_Work item_
Exact wording is required for every entry; transcribe all of them and leave the images out.

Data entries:
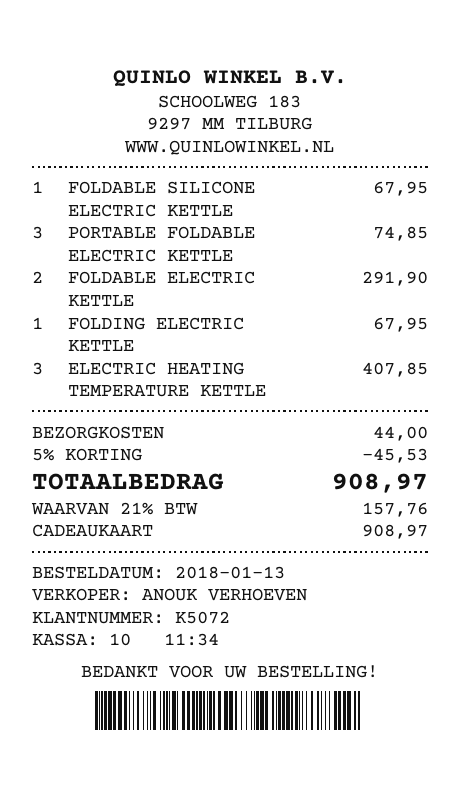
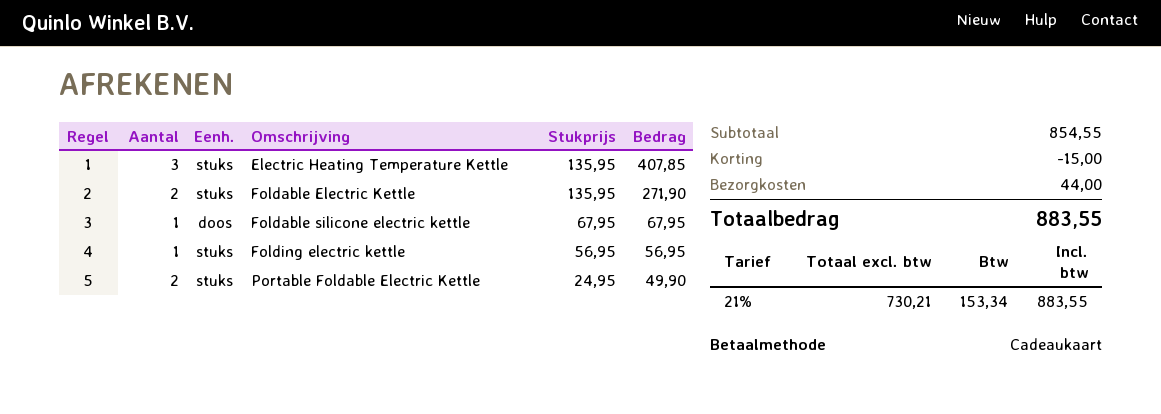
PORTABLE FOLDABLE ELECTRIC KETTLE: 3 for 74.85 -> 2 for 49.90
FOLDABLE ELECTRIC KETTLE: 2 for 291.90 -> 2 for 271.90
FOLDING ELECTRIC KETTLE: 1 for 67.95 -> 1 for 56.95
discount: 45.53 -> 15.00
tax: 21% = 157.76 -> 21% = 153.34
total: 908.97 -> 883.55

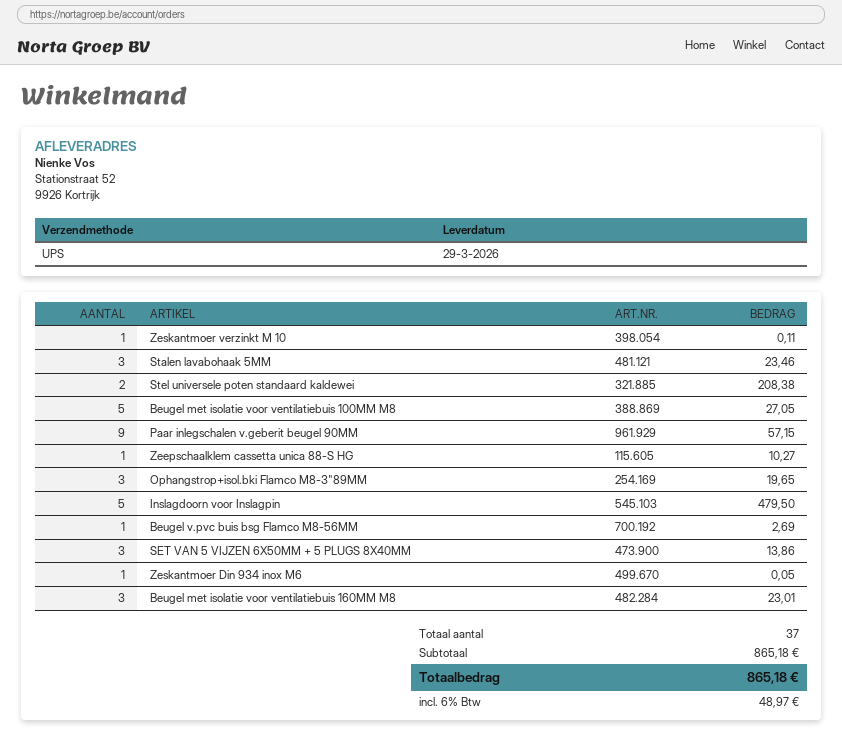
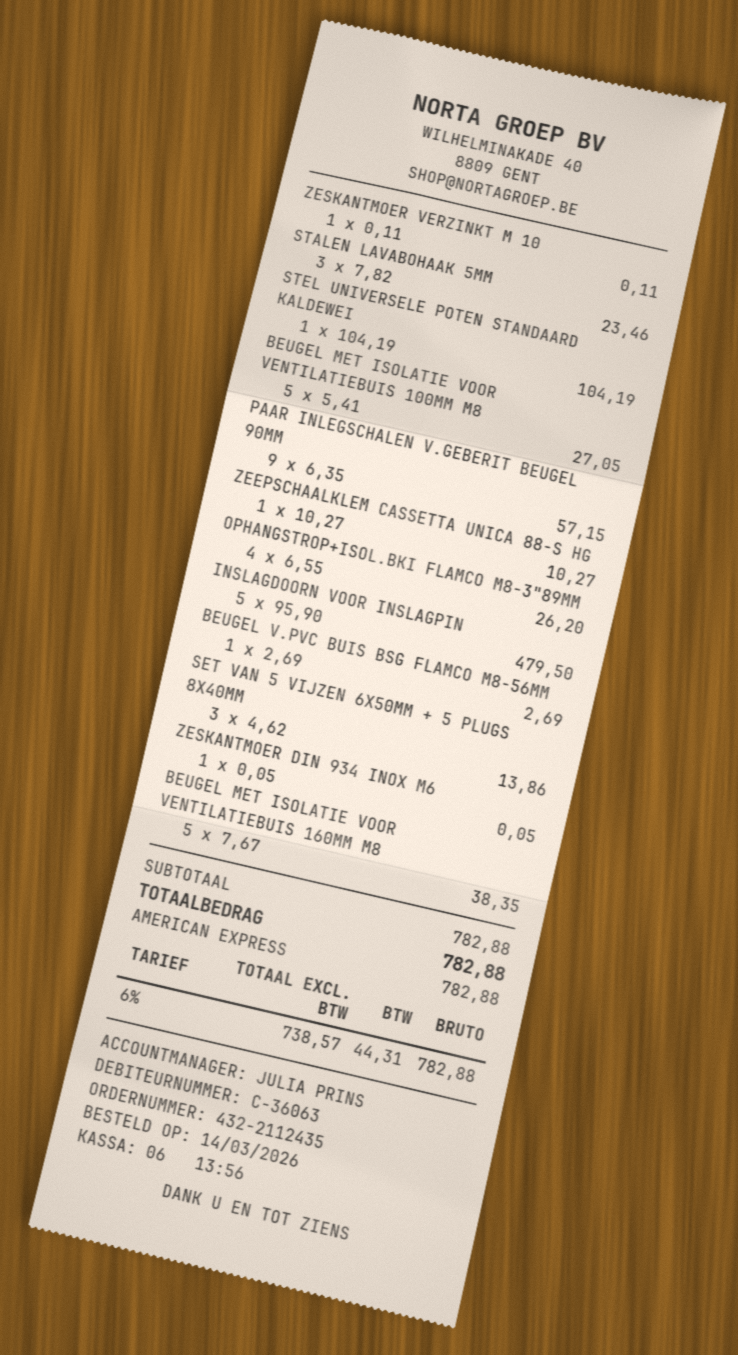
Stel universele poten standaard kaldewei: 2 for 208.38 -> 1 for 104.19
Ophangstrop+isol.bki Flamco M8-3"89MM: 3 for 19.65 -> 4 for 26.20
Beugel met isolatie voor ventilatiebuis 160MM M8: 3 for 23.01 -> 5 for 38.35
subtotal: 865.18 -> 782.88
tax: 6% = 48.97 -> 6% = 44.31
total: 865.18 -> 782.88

_Solution to this problem_
PORTABLE FOLDABLE ELECTRIC KETTLE: 3 for 74.85 -> 2 for 49.90
FOLDABLE ELECTRIC KETTLE: 2 for 291.90 -> 2 for 271.90
FOLDING ELECTRIC KETTLE: 1 for 67.95 -> 1 for 56.95
discount: 45.53 -> 15.00
tax: 21% = 157.76 -> 21% = 153.34
total: 908.97 -> 883.55

Stel universele poten standaard kaldewei: 2 for 208.38 -> 1 for 104.19
Ophangstrop+isol.bki Flamco M8-3"89MM: 3 for 19.65 -> 4 for 26.20
Beugel met isolatie voor ventilatiebuis 160MM M8: 3 for 23.01 -> 5 for 38.35
subtotal: 865.18 -> 782.88
tax: 6% = 48.97 -> 6% = 44.31
total: 865.18 -> 782.88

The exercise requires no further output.